MacLeod représente un chœur grandissant d’éducateurs à travers la province qui réclament ce qu’ils décrivent comme des réformes « transformatrices » du système éducatif du Nouveau-Brunswick. Leur voix collective s’est amplifiée la semaine dernière lorsque l’Association des enseignants du Nouveau-Brunswick a publié sa proposition complète « Éducation en avant », un document décrivant les changements radicaux qu’ils estiment nécessaires pour relever les défis croissants dans les écoles publiques.
Le rapport de 87 pages, qui a été déposé sur le bureau du ministre de l’Éducation Craig Leonard lundi matin, identifie le recrutement des enseignants, la composition des classes et les soutiens en santé mentale comme des domaines critiques nécessitant une attention immédiate. Selon le président de l’AENB, Peter Lagacy, ces problèmes ont atteint un point de rupture.
« Nous perdons des enseignants plus rapidement que nous ne pouvons les remplacer, » a expliqué Lagacy lors de la conférence de presse de l’association à Moncton. « L’année dernière, 219 enseignants ont quitté la profession au Nouveau-Brunswick avant l’âge de la retraite – c’est presque deux fois plus qu’il y a cinq ans. Quand on combine cela avec seulement 164 nouveaux diplômés des programmes d’éducation, nous faisons face à une véritable crise. »
Les projections de dotation du ministère de l’Éducation confirment ces préoccupations, montrant une pénurie estimée à environ 400 postes d’enseignants d’ici 2027 si les tendances actuelles se poursuivent. Cette pénurie survient alors que les inscriptions d’élèves se sont stabilisées après des années de déclin, Statistique Canada rapportant une modeste augmentation de 1,2 % des populations étudiantes provinciales depuis 2020.
La composition des classes – le mélange de besoins d’apprentissage, de défis comportementaux et de capacités diverses au sein d’une même classe – représente un autre point d’achoppement. Nancy Arsenault, qui enseigne en troisième année à Campbellton, décrit la gestion de dynamiques de classe de plus en plus complexes.
« Dans ma classe de vingt-quatre élèves, j’en ai six avec des plans d’apprentissage formels, trois qui apprennent encore l’anglais, et plusieurs qui font face à d’importants défis familiaux, » partage Arsenault. « L’attente qu’un seul enseignant puisse répondre efficacement à tous ces besoins simultanément sans soutien adéquat n’est pas seulement irréaliste – cela affecte les résultats pour tout le monde. »

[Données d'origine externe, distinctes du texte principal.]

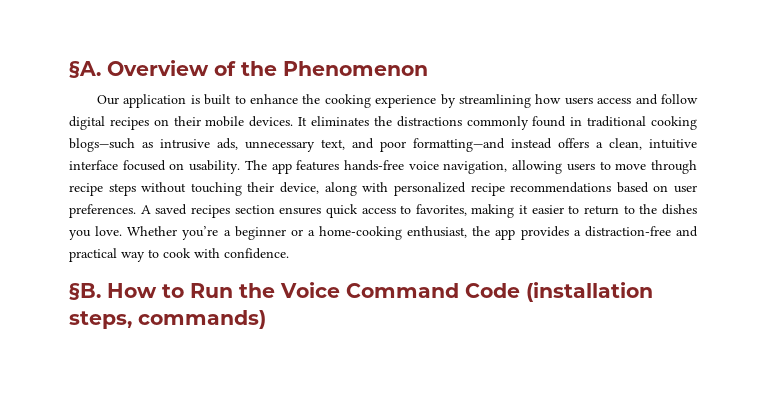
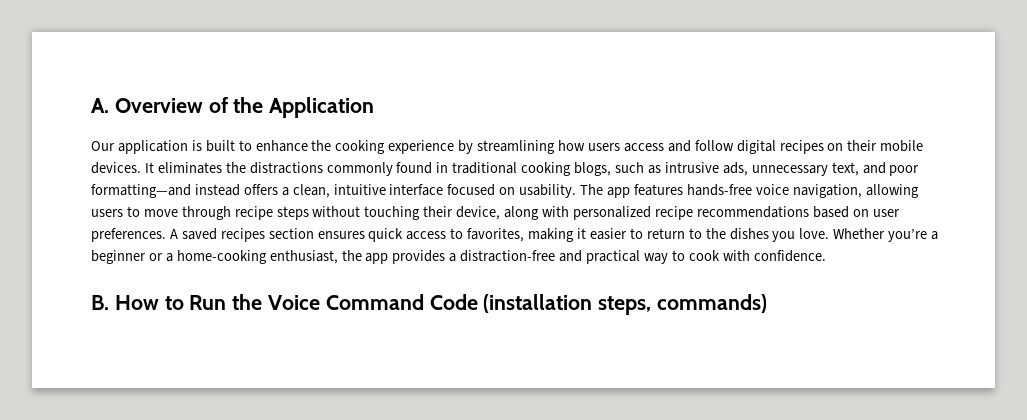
- §A. Overview of the Phenomenon
+ A. Overview of the Application
- It eliminates the distractions commonly found in traditional cooking blogs—such as intrusive ads, unnecessary text, and poor formatting—and instead offers a clean, intuitive interface focused on usability.
+ It eliminates the distractions commonly found in traditional cooking blogs, such as intrusive ads, unnecessary text, and poor formatting—and instead offers a clean, intuitive interface focused on usability.
- §B. How to Run the Voice Command Code (installation steps, commands)
+ B. How to Run the Voice Command Code (installation steps, commands)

La proposition de l’AENB appelle à un investissement immédiat dans des enseignants-ressources spécialisés et des assistants en éducation, recommandant un ratio d’un spécialiste des ressources pour 125 élèves – nettement supérieur à la moyenne provinciale actuelle d’un pour 216 élèves.
Le premier ministre Blaine Higgs a répondu avec prudence à la proposition lors d’une disponibilité médiatique à Saint John hier. « Nous reconnaissons l’importance de l’éducation et valorisons énormément nos enseignants, » a-t-il déclaré. « Cependant, la responsabilité fiscale reste importante. Nous devons nous assurer que tout changement apporte des améliorations mesurables pour les élèves tout en respectant l’argent des contribuables. »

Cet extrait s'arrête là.